Le Perlimpinpin

Tout récemment, mes enfants m’ont remis en mémoire ces mots savoureux prononcés par Emmanuel Macron lors du débat présidentiel qui l’opposait à Marine Le Pen où, docte et imperturbable, le pouce rejoignant l’index et les trois autres doigts pointés vers l’avant, ce dernier la regarda dans la yeux en lui disant : Madame le Pen, votre programme c’est de la poudre de perlimpinpin !

Cette phrase a tourné en boucle dans des clips remixés, découverts cet été par mes enfants, et comme ils sont encore à un âge où ils se lassent malheureusement difficilement de ce genre de plaisir, j’ai du perlimpinpin plein les oreilles.

A bien y réfléchir cependant, cette expression, à la sonorité rigolote et désuète, est juste incroyable surtout quand elle émane de notre président.

Pour ceux qui l’ignoreraient, de la poudre de perlimpinpin c’est de la poudre aux yeux dont on espère des vertus merveilleuses. Il y a donc de quoi se gausser au point de s’étouffer avec sa glotte.

Mais appliquons en politique ce qui nous est demandé pour les déclarations du pape : bienveillance et bonne foi et n’allons pas trop vite en besogne. Eclairons ses propos à l’aune de ses autres déclarations pour en comprendre et déceler la substantifique moelle, la quintessence du génie dont humblement il est possible, voire autorisé, d’être passé à côté.

Admettons que Jupiter n’apprécie pas la poudre de perlimpinpin, frein indubitable pour marcher ou plutôt courir au sein d’une époque où nous nous devons d’être efficaces sous peine de rester dans cette France périphérique totalement oubliée décrite par Christophe Guilluy.

Il ne le cache pas d’ailleurs. Il aime « ceux qui réussissent ».

Admettons. Après tout, il est libre de porter ses admirations sur qui il veut et ce serait mesquin de jalouser ou freiner les réussites personnelles dont nous devons nous réjouir.

Mais aux distillateurs de poudre de perlimpinpin, il nous faut également rajouter « ceux qui ne sont rien dans les gares » et « ceux qui ne travaillent pas assez pour se payer un costard ». Sachant que le chiffre de ceux qui vivent en dessous du seuil de pauvreté en France ne cesse de croitre, cela fait déjà un paquet de monde.

Comme il ne veut rien céder non plus «ni aux fainéants, ni aux cyniques, ni aux extrêmes », auxquels il aurait même rajouté « les égoïstes et les pessimistes », si on exclut les béats et les ravis de la crèche, pour être honnête, il ne reste quasiment plus personne !
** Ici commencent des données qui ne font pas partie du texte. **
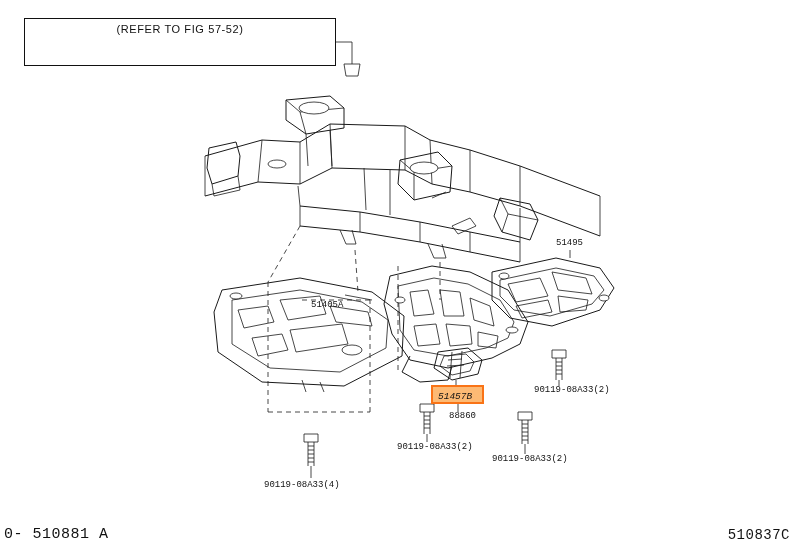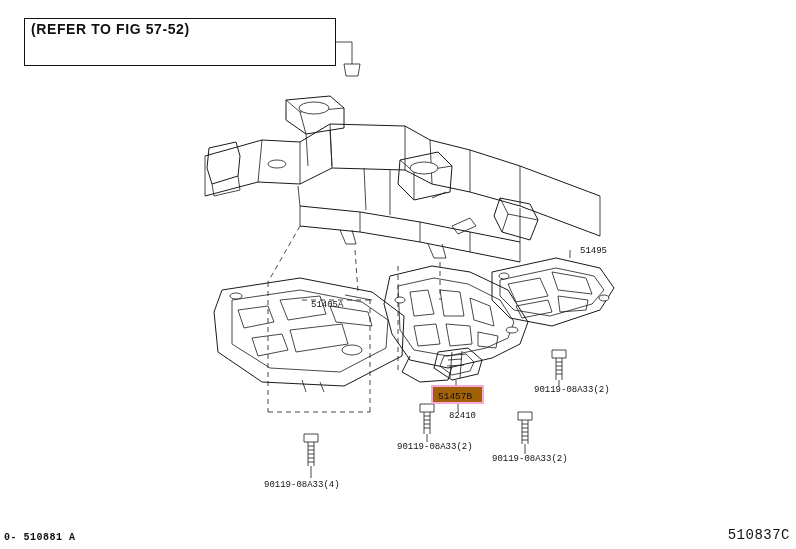--- a/index.html
+++ b/index.html
@@ -34,61 +34,61 @@
     line-height: 14px;
     white-space: nowrap;
     letter-spacing: 0.2px;
   }
   .note-line.jp {
     font-family: "DejaVu Sans", sans-serif;
     font-size: 10.5px;
     letter-spacing: 0;
   }
   .note-line.bold {
-    font-weight: bold;
-    text-align: left;
-    font-size: 14px;
+    font-weight: normal;
+    text-align: center;
+    font-size: 11px;
     letter-spacing: 0.6px;
   }
   .label {
     position: absolute;
     font-size: 9.5px;
     color: #111;
     white-space: nowrap;
     letter-spacing: 0.3px;
     font-family: "Liberation Sans", sans-serif;
   }
   .label.mono {
     font-family: "Liberation Mono", monospace;
     font-size: 9px;
     letter-spacing: 0;
   }
   .hl-box {
     position: absolute;
-    border: 2px solid #f9a8d4;
+    border: 2px solid #f97316;
     box-sizing: border-box;
-    background: #a16207;
+    background: #fdba74;
+    font-style: italic;
   }
   .hl-text {
     position: absolute;
     font-family: "Liberation Mono", monospace;
     font-size: 9.5px;
     color: #111;
     letter-spacing: 0;
     white-space: nowrap;
   }
   .footer-left {
     position: absolute;
     left: 4px;
     bottom: 6px;
     font-family: "Liberation Mono", monospace;
-    font-size: 10px;
+    font-size: 15px;
     color: #111;
     letter-spacing: 0.5px;
-    font-weight: bold;
   }
   .footer-right {
     position: absolute;
     right: 6px;
     bottom: 6px;
     font-family: "Liberation Mono", monospace;
     font-size: 14px;
     color: #111;
     letter-spacing: 0.5px;
   }
@@ -264,23 +264,23 @@
     </g>
 
     <path class="ln-thin" d="M345 295 L372 300"></path>
     <path class="ln-thin" d="M458 412 L458 404"></path>
   </svg>
 
   <div class="note-box">
     <div class="note-line bold">(REFER TO FIG 57-52)</div>
   </div>
 
-  <div class="label mono" style="left:556px; top:246px;margin-left:24px;">51495</div>
+  <div class="label mono" style="left:556px; top:238px;">51495</div>
   <div class="label mono" style="left:311px; top:300px;">51405A</div>
-  <div class="label mono" style="left:449px; top:411px;">82410</div>
+  <div class="label mono" style="left:449px; top:411px;">88860</div>
   <div class="label mono" style="left:534px; top:385px;">90119-08A33(2)</div>
   <div class="label mono" style="left:492px; top:454px;">90119-08A33(2)</div>
   <div class="label mono" style="left:397px; top:442px;">90119-08A33(2)</div>
   <div class="label mono" style="left:264px; top:480px;">90119-08A33(4)</div>
 
   <div class="hl-box" style="left:431px; top:385px; width:53px; height:19px;">
     <div class="hl-text" style="left:5px; top:4px;">51457B</div>
   </div>
 
   <div class="footer-left">0- 510881 A</div>

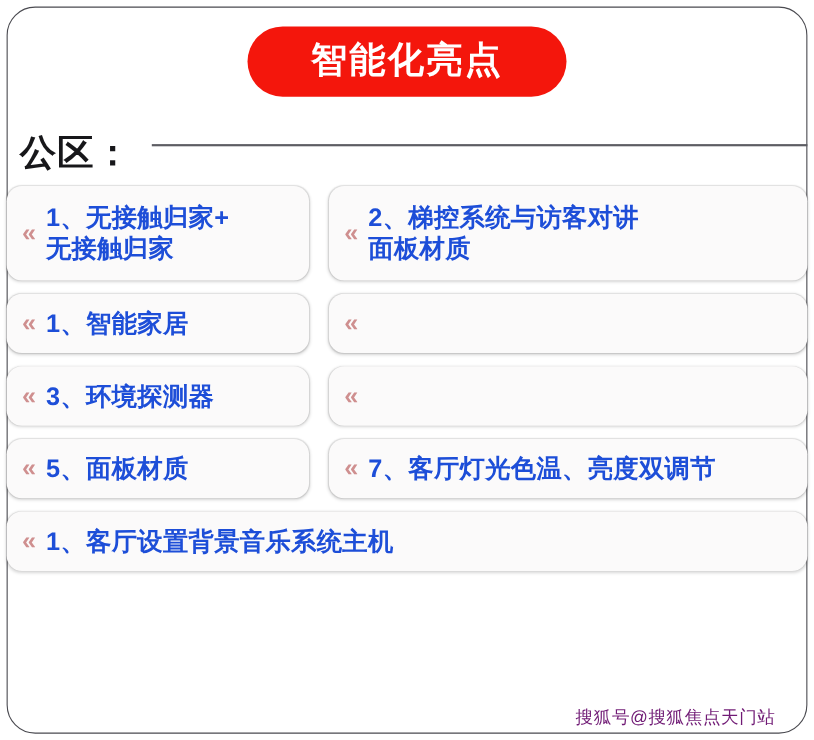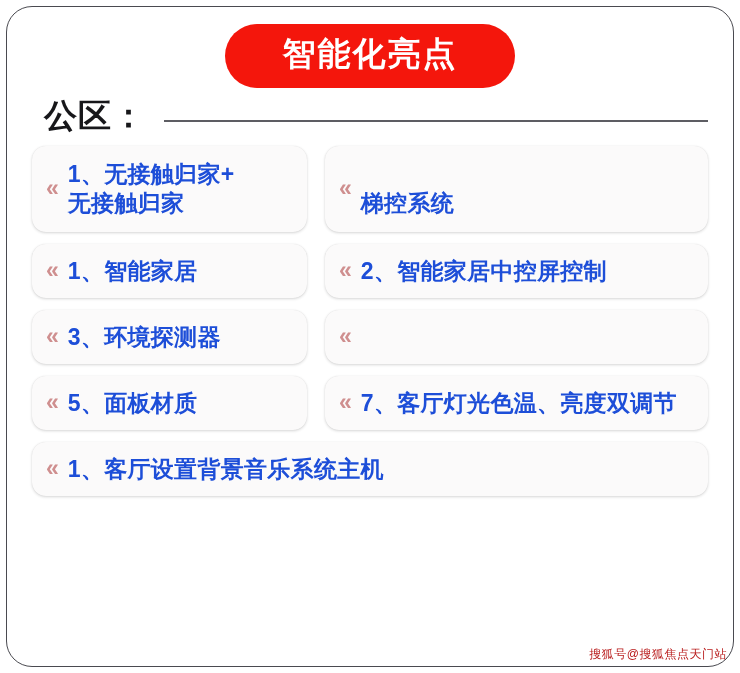--- a/index.html
+++ b/index.html
@@ -31,21 +31,21 @@
     background: #ffffff;
     pointer-events: none;
   }
 
   .content {
     position: absolute;
     left: 0;
     top: 0;
     width: 740px;
     height: 516px;
-    padding: 0 32px;
+    padding: 0 6px;
   }
 
   
   .title-wrap {
     display: flex;
     justify-content: center;
     padding-top: 24px;
   }
   .title-pill {
     background: #f4160c;
@@ -59,22 +59,22 @@
     font-size: 33px;
     font-weight: bold;
     letter-spacing: 2px;
     line-height: 1.18;
     white-space: nowrap;
   }
 
   
   .section-head {
     display: flex;
-    align-items: center;
-    margin-top: 10px;
+    align-items: flex-start;
+    margin-top: 33px;
     padding-left: 12px;
   }
   .section-title {
     font-size: 33px;
     font-weight: bold;
     color: #17171a;
     letter-spacing: 1px;
     white-space: nowrap;
     line-height: 1.1;
   }
@@ -121,24 +121,24 @@
     font-size: 23px;
     font-weight: bold;
     color: #1d4ed8;
     line-height: 1.25;
     letter-spacing: 0.3px;
   }
 
   
   .watermark {
     position: absolute;
-    right: 13px;
+    right: 35px;
     bottom: 10px;
-    font-size: 12px;
-    color: #b91c1c;
+    font-size: 16px;
+    color: #701a75;
     letter-spacing: 0.5px;
     white-space: nowrap;
   }
 </style>
 </head>
 <body>
 
 <div class="page">
 
   <div class="frame"></div>
@@ -160,35 +160,34 @@
       <div class="card two-line col-left">
         <span class="chev">«</span>
         <span class="card-text">
           <span>1、无接触归家+</span><br>
           <span>无接触归家</span>
         </span>
       </div>
       <div class="card two-line col-right">
         <span class="chev">«</span>
         <span class="card-text">
-          <br>
-          <span>梯控系统</span>
+          <span>2、梯控系统与访客对讲</span><br>
+          <span>面板材质</span>
         </span>
       </div>
     </div>
 
 
     <div class="row">
       <div class="card col-left">
         <span class="chev">«</span>
         <span class="card-text">1、智能家居</span>
       </div>
       <div class="card col-right">
         <span class="chev">«</span>
-        <span class="card-text">2、智能家居中控屏控制</span>
       </div>
     </div>
 
     <div class="row">
       <div class="card col-left">
         <span class="chev">«</span>
         <span class="card-text">3、环境探测器</span>
       </div>
       <div class="card col-right">
         <span class="chev">«</span>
Je me serais pour ma part casée dans le camp des caustiques, mais comme il n’existe pas, je me suis rattachée à celui des cyniques.
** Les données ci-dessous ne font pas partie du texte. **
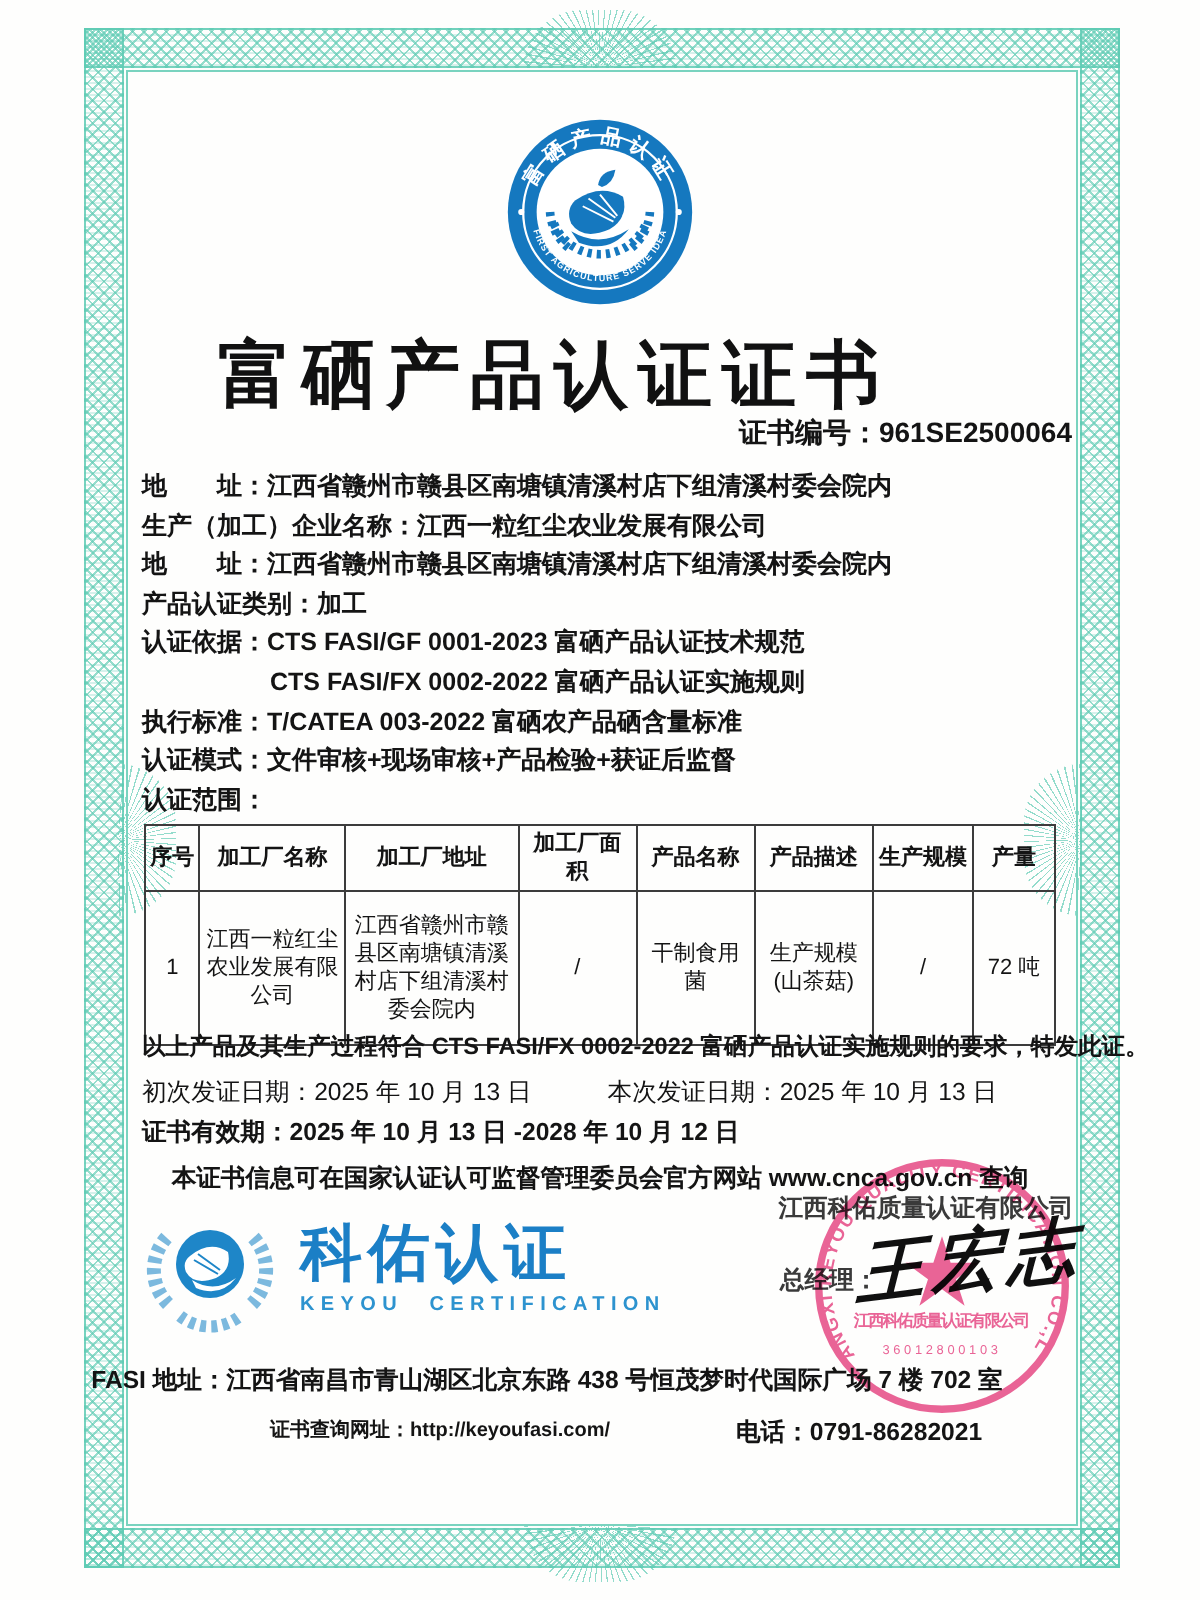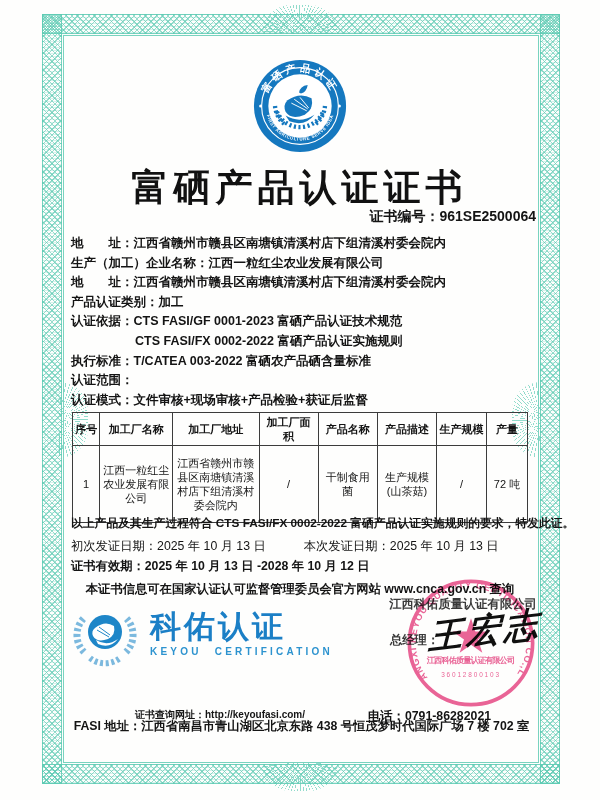--- a/index.html
+++ b/index.html
@@ -24,21 +24,21 @@
     background:repeating-conic-gradient(from 262deg at 50% 100%, rgba(95,203,180,.8) 0 1.2deg, transparent 1.2deg 6deg);}
   .med.bottom{left:262px;top:762px;width:76px;height:29px;border-radius:0 0 38px 38px;
     background:repeating-conic-gradient(from 82deg at 50% 0%, rgba(95,203,180,.8) 0 1.2deg, transparent 1.2deg 6deg);}
   .med.leftm{left:59px;top:382px;width:29px;height:76px;border-radius:0 38px 38px 0;
     background:repeating-conic-gradient(from 352deg at 0% 50%, rgba(95,203,180,.8) 0 1.2deg, transparent 1.2deg 6deg);}
   .med.rightm{left:512px;top:382px;width:29px;height:76px;border-radius:38px 0 0 38px;
     background:repeating-conic-gradient(from 172deg at 100% 50%, rgba(95,203,180,.8) 0 1.2deg, transparent 1.2deg 6deg);}
 
   
   .logo{position:absolute;left:252px;top:58px;width:96px;height:96px;}
-  .title{position:absolute;left:0;top:163px;width:599px;text-align:center;
+  .title{position:absolute;left:0;top:163px;width:554px;text-align:center;
     font-size:37px;font-weight:800;letter-spacing:5px;color:#111;}
   .certno{position:absolute;right:64px;top:208px;font-size:14px;font-weight:700;}
 
   
   .info{position:absolute;left:71px;top:234px;width:462px;}
   .iline{font-size:12.5px;font-weight:700;line-height:19.6px;white-space:nowrap;}
   .iline.indent{margin-left:64px;}
 
   
   .scope{position:absolute;left:72px;top:412px;width:456px;border-collapse:collapse;
@@ -65,22 +65,22 @@
 
   .issuer-company{position:absolute;left:388px;top:596px;width:150px;text-align:center;
     font-size:12.3px;font-weight:600;color:#3a3a3a;}
   .issuer-role{position:absolute;left:390px;top:632px;font-size:12.3px;font-weight:600;color:#3a3a3a;}
   .signature{position:absolute;left:428px;top:608px;font-size:34px;font-weight:700;
     font-style:italic;color:#101010;transform:rotate(-7deg) skewX(-8deg);letter-spacing:4px;
     font-family:"DejaVu Serif","Liberation Serif",serif;}
   .seal{position:absolute;left:402px;top:574px;width:138px;height:138px;
     mix-blend-mode:multiply;opacity:.9;}
 
-  .fasi{position:absolute;left:0;top:718px;width:547px;text-align:center;
-    font-size:12.3px;font-weight:600;padding-left:28px;}
+  .fasi{position:absolute;left:0;top:682px;width:547px;text-align:center;
+    font-size:12.3px;font-weight:600;}
   .f-query{position:absolute;left:116px;top:708px;font-size:10px;font-weight:600;margin-left:19px;}
   .f-phone{position:absolute;left:368px;top:708px;font-size:12.3px;font-weight:700;}
 </style>
 </head>
 <body>
 
 <div class="page">
 
   <div class="band top"></div>
   <div class="band bottom"></div>
@@ -121,22 +121,22 @@
   <div class="certno"><span>证书编号：</span><span>961SE2500064</span></div>
 
   <div class="info">
     <div class="iline">地　　址：江西省赣州市赣县区南塘镇清溪村店下组清溪村委会院内</div>
     <div class="iline">生产（加工）企业名称：江西一粒红尘农业发展有限公司</div>
     <div class="iline">地　　址：江西省赣州市赣县区南塘镇清溪村店下组清溪村委会院内</div>
     <div class="iline">产品认证类别：加工</div>
     <div class="iline">认证依据：CTS FASI/GF 0001-2023 富硒产品认证技术规范</div>
     <div class="iline indent">CTS FASI/FX 0002-2022 富硒产品认证实施规则</div>
     <div class="iline">执行标准：T/CATEA 003-2022 富硒农产品硒含量标准</div>
+    <div class="iline">认证模式：文件审核+现场审核+产品检验+获证后监督</div>
     <div class="iline">认证范围：</div>
-    <div class="iline">认证模式：文件审核+现场审核+产品检验+获证后监督</div>
   </div>
 
   <table class="scope">
     <colgroup>
       <col style="width:6%">
         <col style="width:16%">
         <col style="width:19%">
         <col style="width:13%">
       <col style="width:13%">
         <col style="width:13%">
A se demander si, pour rendre hommage à Robert Escarpit et ses contes de la Saint Glinglin, notre président ne serait pas un Père Limpinpin qui s’ignore gouvernant des Perlimpinpins en puissance au pays de Merlin l’Enchanteur.

Céline aurait parlé de troufignololeries pour évoquer cet art de communiquer, ce qui n’en est pas moins truculent et jubilatoire, mais n’est pas Céline qui veut.

Allez ! un petit effort Monsieur le Président.

Vous souhaitez rassembler, vous devriez y arriver à parler aux Français, faites semblant au moins.

Car comme qui dirait : vive les Perlimpinpins !

3 réponses
  1. Hugues
    Hugues dit :

    Tu excelles ( aussi) dans le pamphlet. J’esquisse un large sourire réprobateur à sa lecture ne partageant pas toujours certaines de tes idées politiques, societales, cultuelles, culturelles, de mode, de mode de vie, décoration et jardinage. Mais, mais j’adore et je t’adore.